Katherine Frase, VP research, IBM, provided the keynote to this month’s Digital Plant event in Houston. Frase noted the massive amount of data ‘at rest’ in databases along with the exploding amount of data ‘in motion’ from sensors and real time feeds. Such ‘big data’ can fuel three types of analysis: descriptive (rear view mirror stuff), predictive (what if) and prescriptive (control). IBM’s conventional toolset (SPSS, Cognos, Maximo, and Ilog) already provides ‘stochastic process optimization in the face of noisy data.’ Examples include equipment failure prediction, truck route optimization and minimizing unplanned maintenance of offshore platforms.

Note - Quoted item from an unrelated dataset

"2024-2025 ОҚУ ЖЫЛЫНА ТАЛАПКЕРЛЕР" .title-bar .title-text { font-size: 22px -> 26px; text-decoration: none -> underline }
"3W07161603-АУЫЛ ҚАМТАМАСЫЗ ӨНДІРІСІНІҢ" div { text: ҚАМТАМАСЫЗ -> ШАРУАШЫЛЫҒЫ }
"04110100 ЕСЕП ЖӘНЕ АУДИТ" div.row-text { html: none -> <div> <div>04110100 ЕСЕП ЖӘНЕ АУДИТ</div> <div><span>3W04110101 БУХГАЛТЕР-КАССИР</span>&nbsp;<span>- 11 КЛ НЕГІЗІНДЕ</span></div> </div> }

But the next frontier is the 80% of information that is ‘unstructured,’ i.e. text. Enter natural language processing (NLP) and IBM’s Jeopardy-winning ‘Watson’ with its (DeepQA) software. Watson is a ‘massively parallel probabilistic evidence-based architecture.’ The system was primed with multiple information sources including old Jeopardy questions and answers. Watson builds multiple possible answers which are evaluated when all processing is complete.

Watson uses the Apache Unstructured Information Management Architecture (UIMA) as a ‘standardized approach to handling information.’ Actually the version that played the game was below the skill level of top Jeopardy players. The tie at the end of the first round was considered a good result by IBM’s researchers.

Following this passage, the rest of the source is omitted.